Every entry needs to be written out again exactly, with its pictures removed.

ENTRIES PROVIDED:
########

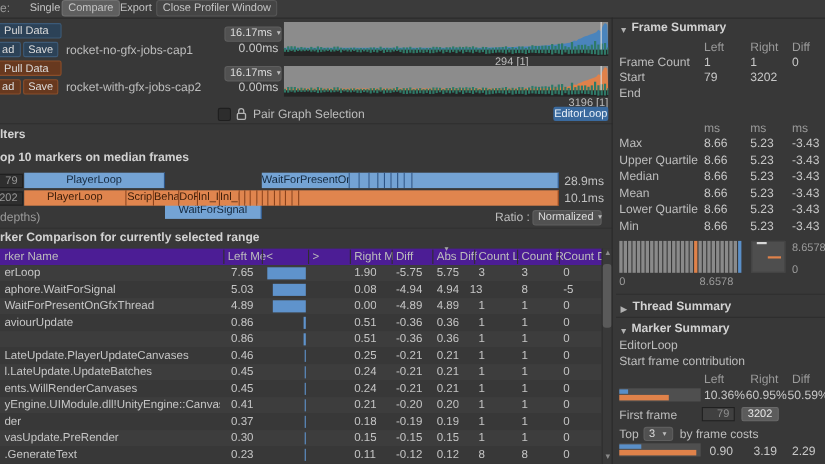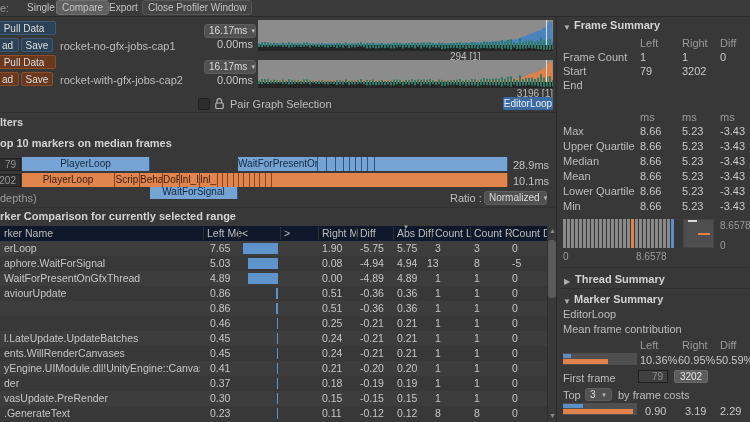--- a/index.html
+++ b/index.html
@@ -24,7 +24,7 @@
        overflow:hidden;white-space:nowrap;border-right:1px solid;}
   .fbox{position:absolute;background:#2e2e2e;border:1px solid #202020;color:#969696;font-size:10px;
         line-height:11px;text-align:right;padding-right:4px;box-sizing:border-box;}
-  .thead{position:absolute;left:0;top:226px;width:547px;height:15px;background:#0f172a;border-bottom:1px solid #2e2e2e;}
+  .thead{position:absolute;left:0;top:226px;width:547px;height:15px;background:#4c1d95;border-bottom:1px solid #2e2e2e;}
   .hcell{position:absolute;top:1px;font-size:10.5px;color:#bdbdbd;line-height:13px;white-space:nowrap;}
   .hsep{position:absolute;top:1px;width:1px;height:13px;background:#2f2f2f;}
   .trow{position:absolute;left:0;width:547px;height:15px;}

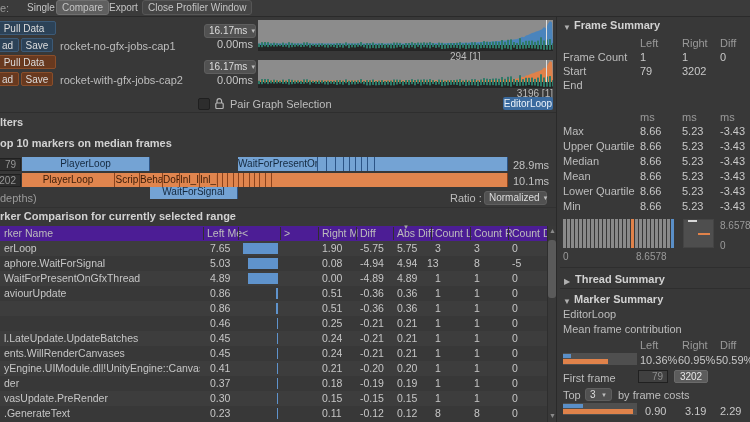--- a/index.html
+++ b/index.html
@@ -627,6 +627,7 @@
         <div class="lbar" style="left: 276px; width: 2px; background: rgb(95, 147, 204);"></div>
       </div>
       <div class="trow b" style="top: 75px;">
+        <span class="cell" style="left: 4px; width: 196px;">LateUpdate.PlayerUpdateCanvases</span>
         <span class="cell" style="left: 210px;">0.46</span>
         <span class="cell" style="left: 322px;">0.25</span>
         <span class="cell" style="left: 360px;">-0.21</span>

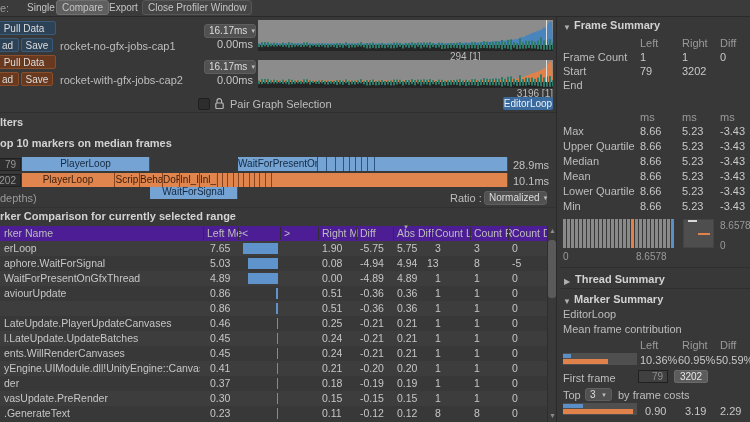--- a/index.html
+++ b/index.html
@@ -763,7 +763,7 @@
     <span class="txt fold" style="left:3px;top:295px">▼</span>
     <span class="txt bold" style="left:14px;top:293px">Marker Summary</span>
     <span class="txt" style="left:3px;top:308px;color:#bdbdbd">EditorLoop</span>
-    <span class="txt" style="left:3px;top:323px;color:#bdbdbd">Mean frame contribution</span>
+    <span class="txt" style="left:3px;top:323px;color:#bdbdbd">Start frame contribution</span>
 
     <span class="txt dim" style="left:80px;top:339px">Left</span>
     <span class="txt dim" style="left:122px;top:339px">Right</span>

########

WORKED SOLUTION:
--- a/index.html
+++ b/index.html
@@ -24,7 +24,7 @@
        overflow:hidden;white-space:nowrap;border-right:1px solid;}
   .fbox{position:absolute;background:#2e2e2e;border:1px solid #202020;color:#969696;font-size:10px;
         line-height:11px;text-align:right;padding-right:4px;box-sizing:border-box;}
-  .thead{position:absolute;left:0;top:226px;width:547px;height:15px;background:#0f172a;border-bottom:1px solid #2e2e2e;}
+  .thead{position:absolute;left:0;top:226px;width:547px;height:15px;background:#4c1d95;border-bottom:1px solid #2e2e2e;}
   .hcell{position:absolute;top:1px;font-size:10.5px;color:#bdbdbd;line-height:13px;white-space:nowrap;}
   .hsep{position:absolute;top:1px;width:1px;height:13px;background:#2f2f2f;}
   .trow{position:absolute;left:0;width:547px;height:15px;}

--- a/index.html
+++ b/index.html
@@ -627,6 +627,7 @@
         <div class="lbar" style="left: 276px; width: 2px; background: rgb(95, 147, 204);"></div>
       </div>
       <div class="trow b" style="top: 75px;">
+        <span class="cell" style="left: 4px; width: 196px;">LateUpdate.PlayerUpdateCanvases</span>
         <span class="cell" style="left: 210px;">0.46</span>
         <span class="cell" style="left: 322px;">0.25</span>
         <span class="cell" style="left: 360px;">-0.21</span>

--- a/index.html
+++ b/index.html
@@ -763,7 +763,7 @@
     <span class="txt fold" style="left:3px;top:295px">▼</span>
     <span class="txt bold" style="left:14px;top:293px">Marker Summary</span>
     <span class="txt" style="left:3px;top:308px;color:#bdbdbd">EditorLoop</span>
-    <span class="txt" style="left:3px;top:323px;color:#bdbdbd">Mean frame contribution</span>
+    <span class="txt" style="left:3px;top:323px;color:#bdbdbd">Start frame contribution</span>
 
     <span class="txt dim" style="left:80px;top:339px">Left</span>
     <span class="txt dim" style="left:122px;top:339px">Right</span>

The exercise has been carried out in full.